• _Description of the task_:
What you return must match the entries exactly, except that the pictures are gone.

Stored items from a collection:
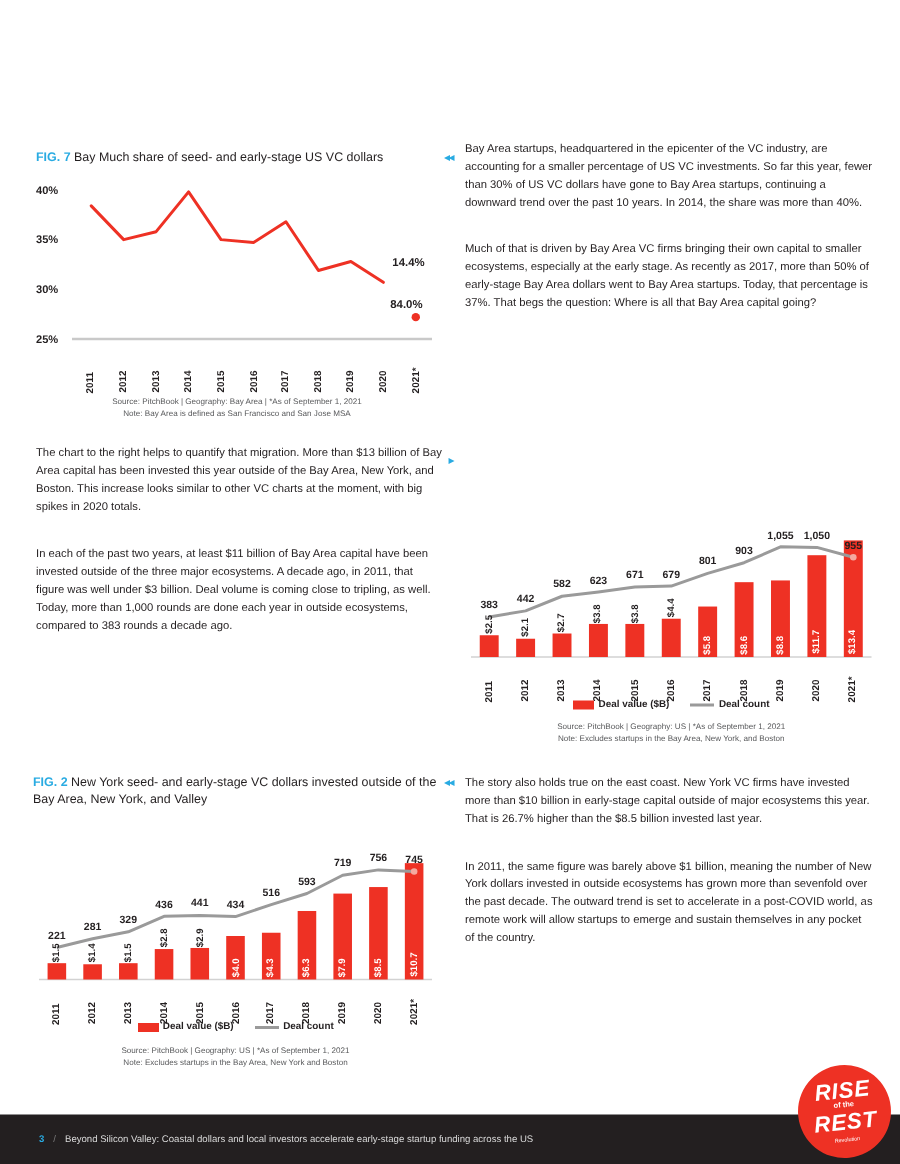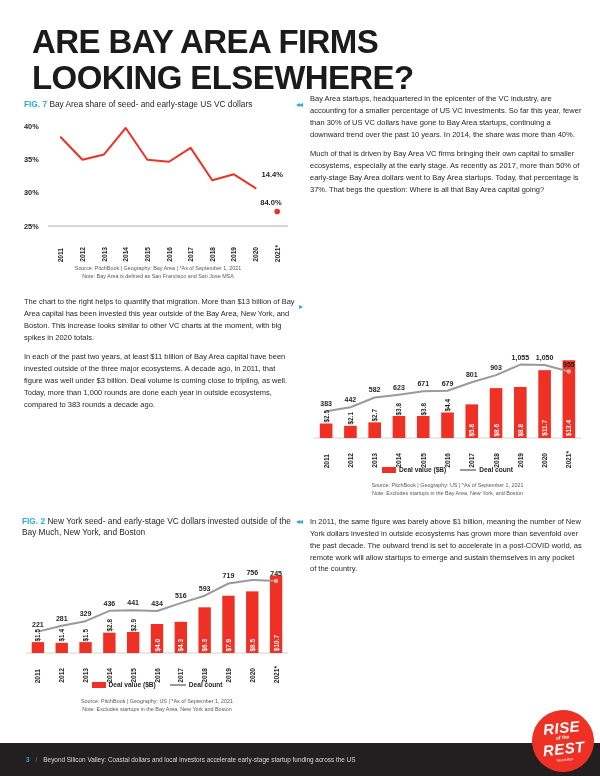"ARE BAY AREA FIRMS" div.headline { html: <div> <span>ARE BAY AREA FIRMS</span> <span>LOOKING ELSEWHERE?</span> </div> -> none }
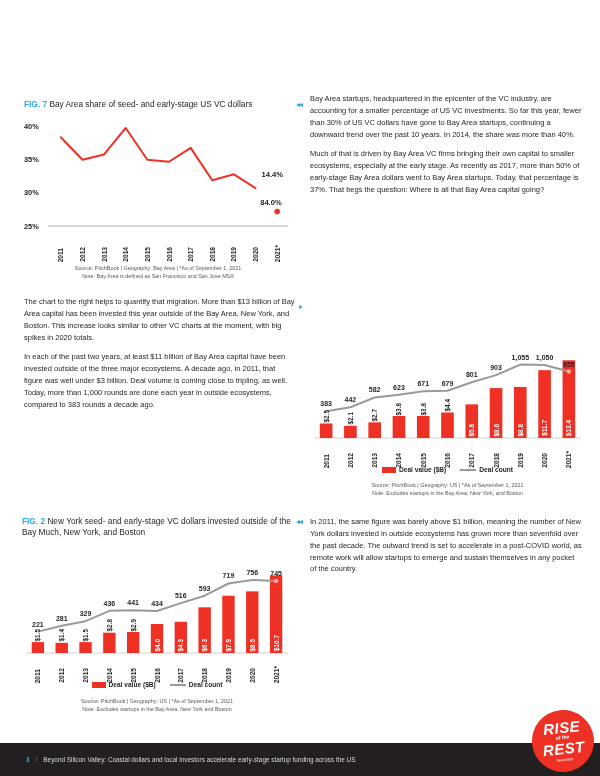"Bay Area share of seed-" span.ttl { text: Area -> Much }
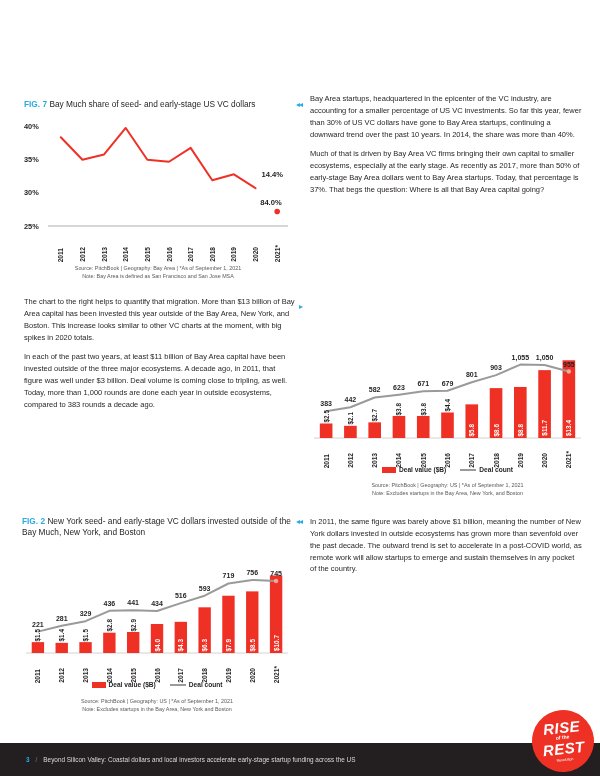"Much of that is driven" .body-col p + p { margin-top: 8px -> 20px }
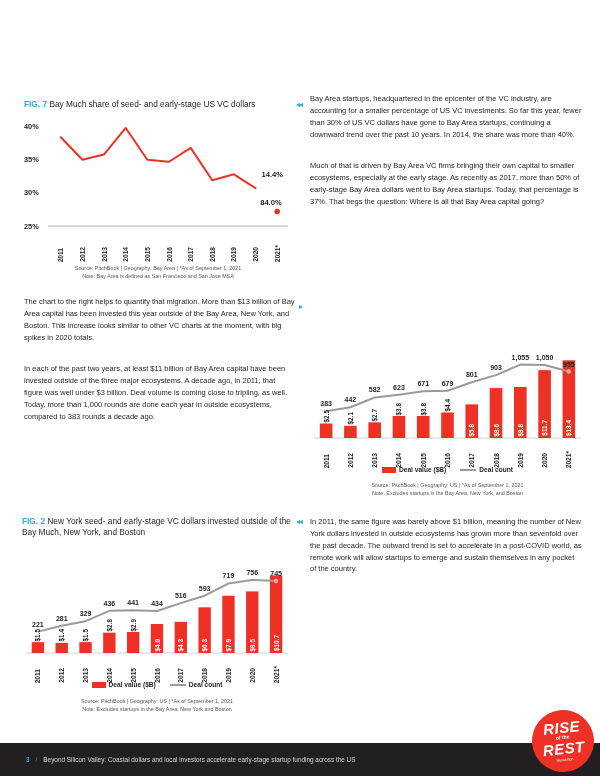"New York seed- and early-stage" span.ttl { text: Much, New York, and Boston -> Area, New York, and Valley }
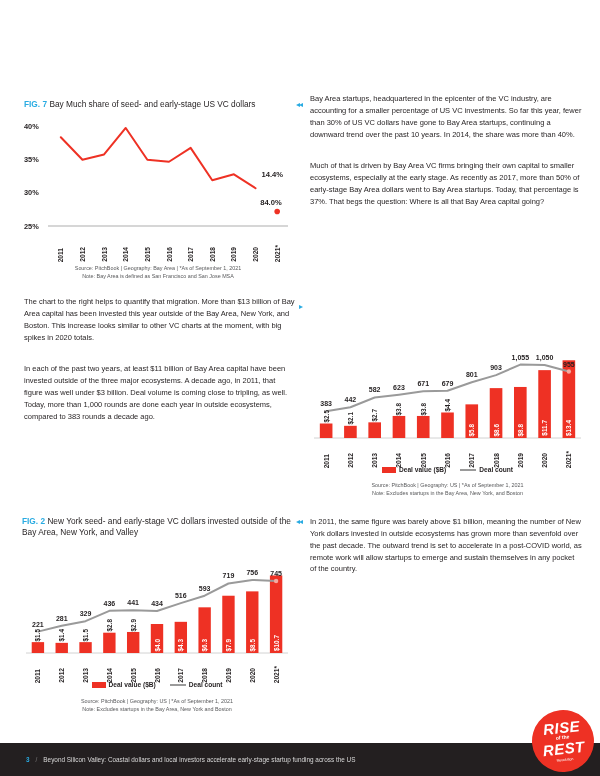"The story also holds true" p { html: none -> <p>The story also holds true on the east coast. New York VC firms have invested more than $10 billion in early-stage capital outside of major ecosystems this year. That is 26.7% higher than the $8.5 billion invested last year.</p> }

• _Result for this exercise_:
"ARE BAY AREA FIRMS" div.headline { html: <div> <span>ARE BAY AREA FIRMS</span> <span>LOOKING ELSEWHERE?</span> </div> -> none }
"Bay Area share of seed-" span.ttl { text: Area -> Much }
"Much of that is driven" .body-col p + p { margin-top: 8px -> 20px }
"New York seed- and early-stage" span.ttl { text: Much, New York, and Boston -> Area, New York, and Valley }
"The story also holds true" p { html: none -> <p>The story also holds true on the east coast. New York VC firms have invested more than $10 billion in early-stage capital outside of major ecosystems this year. That is 26.7% higher than the $8.5 billion invested last year.</p> }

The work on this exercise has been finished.